Tuesday, 3 March 2020

PAM says "No"

I saw this yesterday: -

Mar  2 11:19:32 korath sudo: pam_tally2(sudo:auth): user bloggsj (12024) tally 51, deny 5
Mar  2 11:19:32 korath sudo: pam_unix(sudo:auth): auth could not identify password for [bloggsj]
Mar  2 11:19:32 korath sudo:    bloggsj : 1 incorrect password attempt ; TTY=pts/0 ; PWD=/var/bloggsj ; USER=root ; COMMAND=/bin/bash

after changing a user's password.

He was trying/failing to run sudo bash even though he was in the right group, and was using the right password ....

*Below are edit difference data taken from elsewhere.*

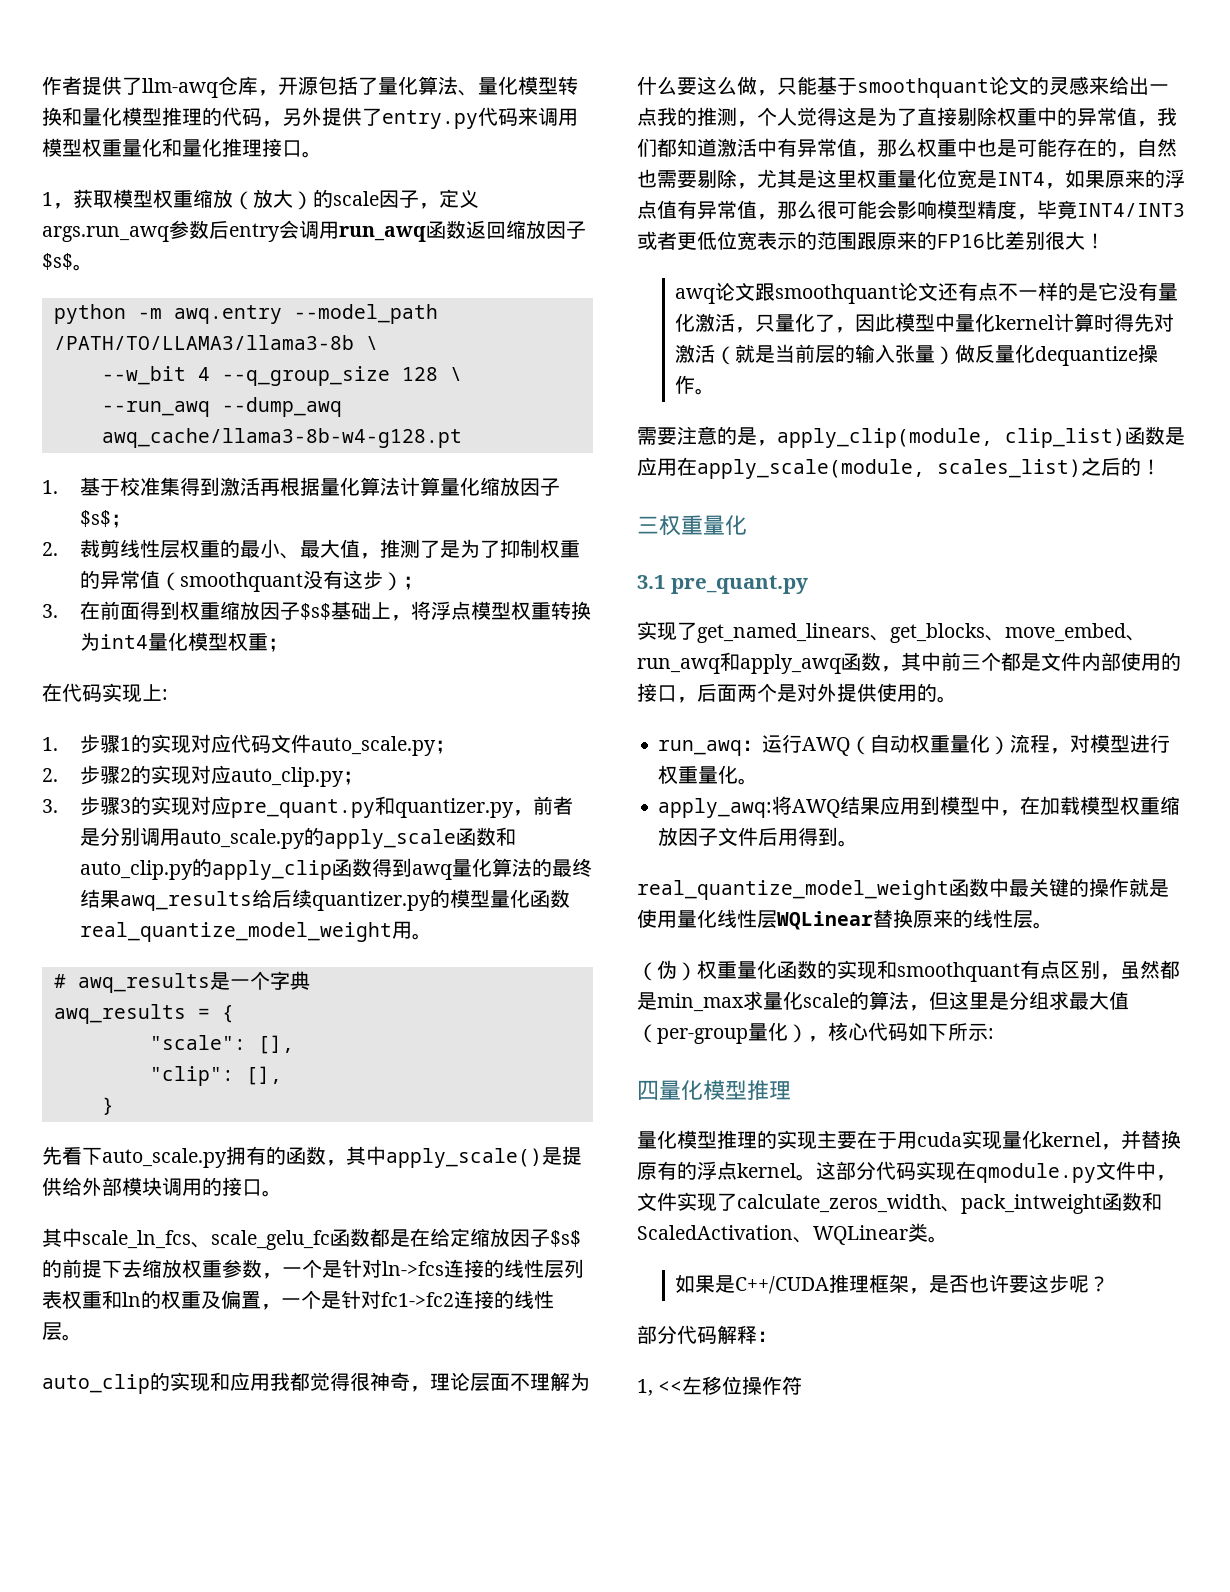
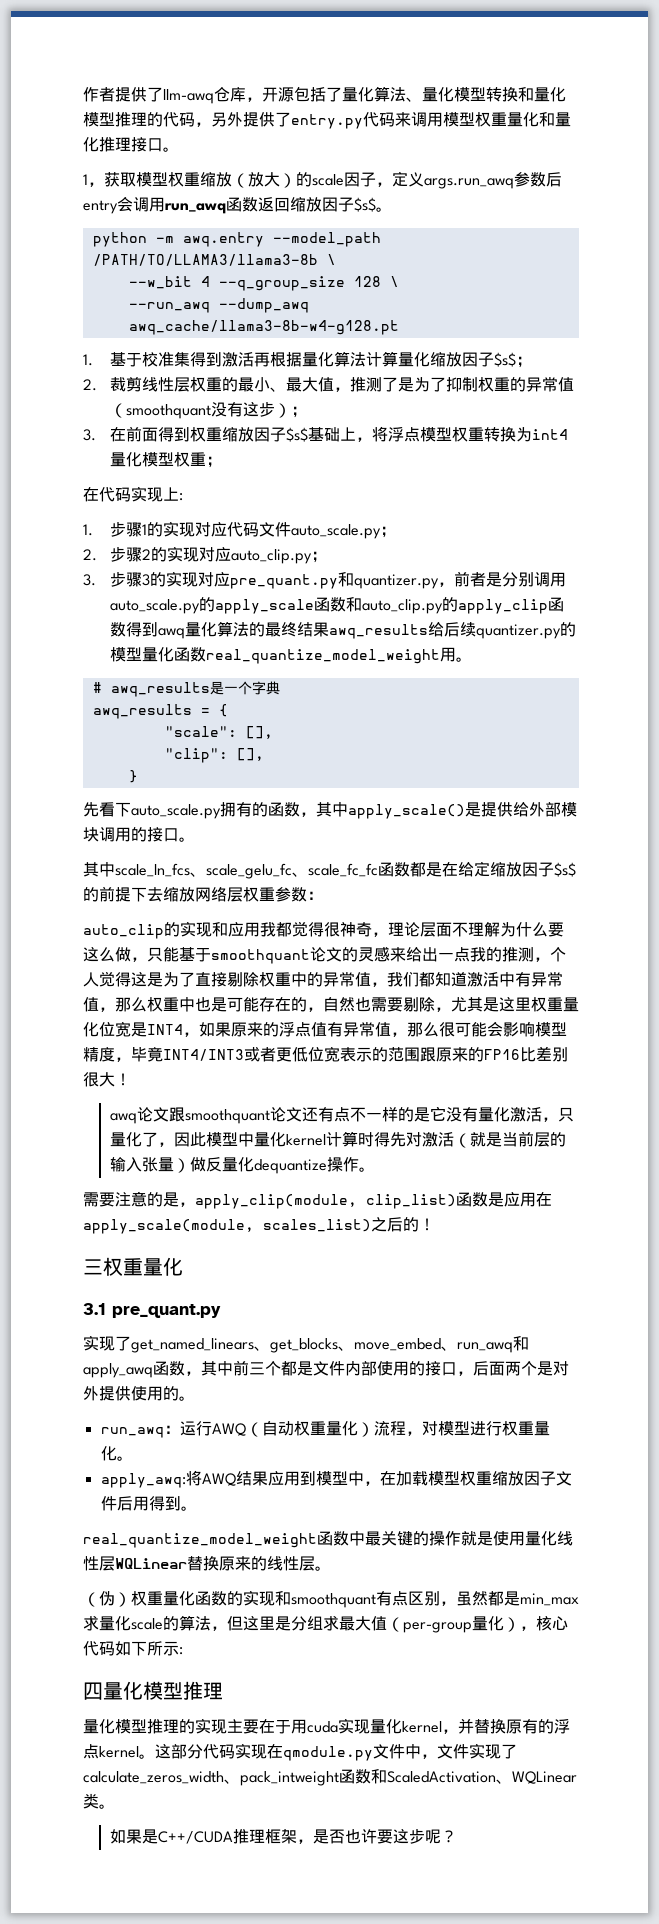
- 其中scale_ln_fcs、scale_gelu_fc函数都是在给定缩放因子$s$的前提下去缩放权重参数，一个是针对ln->fcs连接的线性层列表权重和ln的权重及偏置，一个是针对fc1->fc2连接的线性层。
+ 其中scale_ln_fcs、scale_gelu_fc、scale_fc_fc函数都是在给定缩放因子$s$的前提下去缩放网络层权重参数：
- 部分代码解释：
- 1, <<左移位操作符

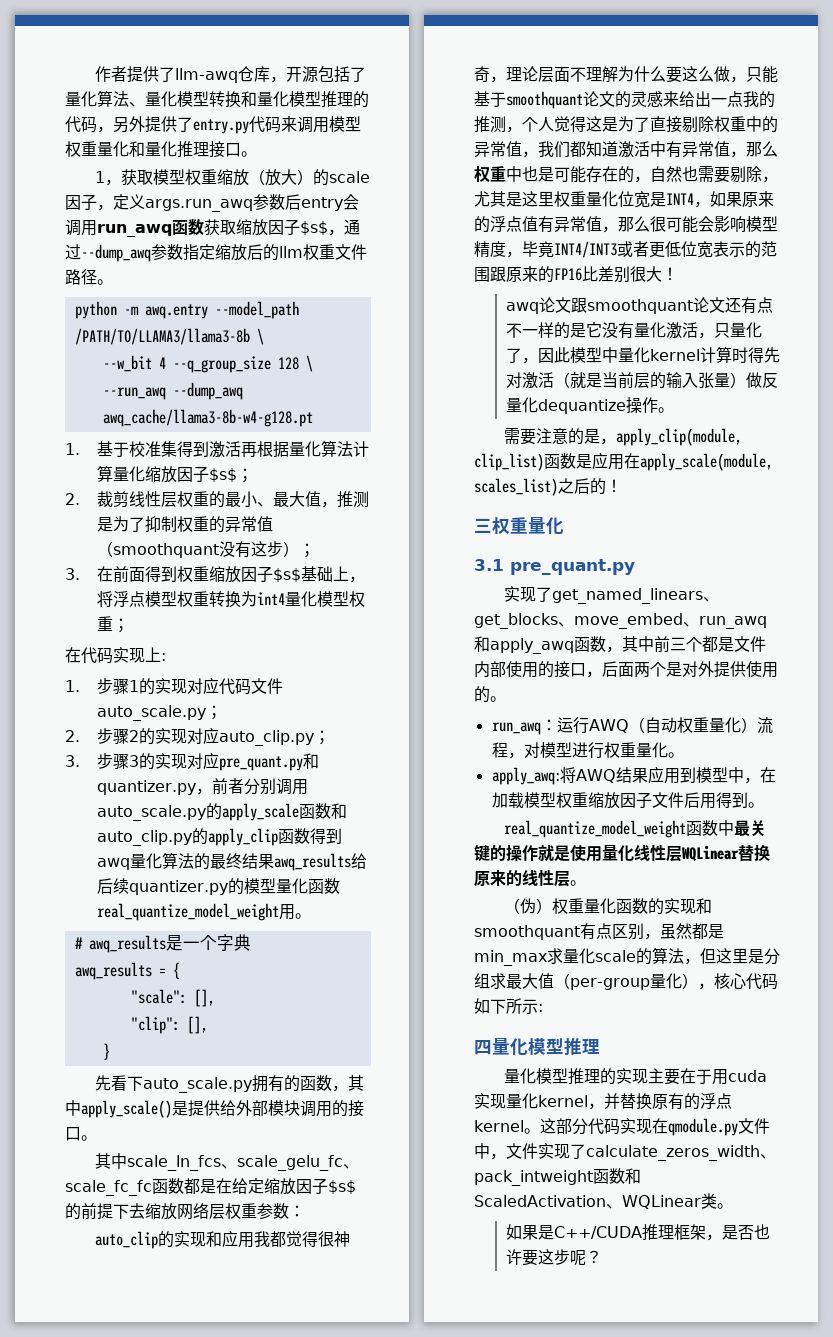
- 1，获取模型权重缩放（放大）的scale因子，定义args.run_awq参数后entry会调用run_awq函数返回缩放因子$s$。
+ 1，获取模型权重缩放（放大）的scale因子，定义args.run_awq参数后entry会调用run_awq函数获取缩放因子$s$，通过--dump_awq参数指定缩放后的llm权重文件路径。
- 2.裁剪线性层权重的最小、最大值，推测了是为了抑制权重的异常值（smoothquant没有这步）；
+ 2.裁剪线性层权重的最小、最大值，推测是为了抑制权重的异常值（smoothquant没有这步）；
- 3.步骤3的实现对应pre_quant.py和quantizer.py，前者是分别调用auto_scale.py的apply_scale函数和auto_clip.py的apply_clip函数得到awq量化算法的最终结果awq_results给后续quantizer.py的模型量化函数real_quantize_model_weight用。
+ 3.步骤3的实现对应pre_quant.py和quantizer.py，前者分别调用auto_scale.py的apply_scale函数和auto_clip.py的apply_clip函数得到awq量化算法的最终结果awq_results给后续quantizer.py的模型量化函数real_quantize_model_weight用。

Assuming that Pluggable Authentication Module (PAM) was getting in the way, I checked the PAM Tally: -

pam_tally --user=bloggsj

and even reset it: -

pam_tally --user=bloggsj --reset

but to no avail.

Then I re-read the message: -

Mar  2 11:19:32 korath sudo: pam_tally2(sudo:auth): user bloggsj (12024) tally 51, deny 5

Yep, the offending module is pam_tally2 !

Once I did the needful: -

pam_tally2 --user=bloggsj --reset

all was good.

For the record: -

https://xkcd.com/149/

No comments:

Reminder - installing podman and skopeo on Ubuntu 22.04

This follows on from: - Lest I forget - how to install pip on Ubuntu I had reason to install podman  and skopeo  on an Ubuntu box: - lsb_rel...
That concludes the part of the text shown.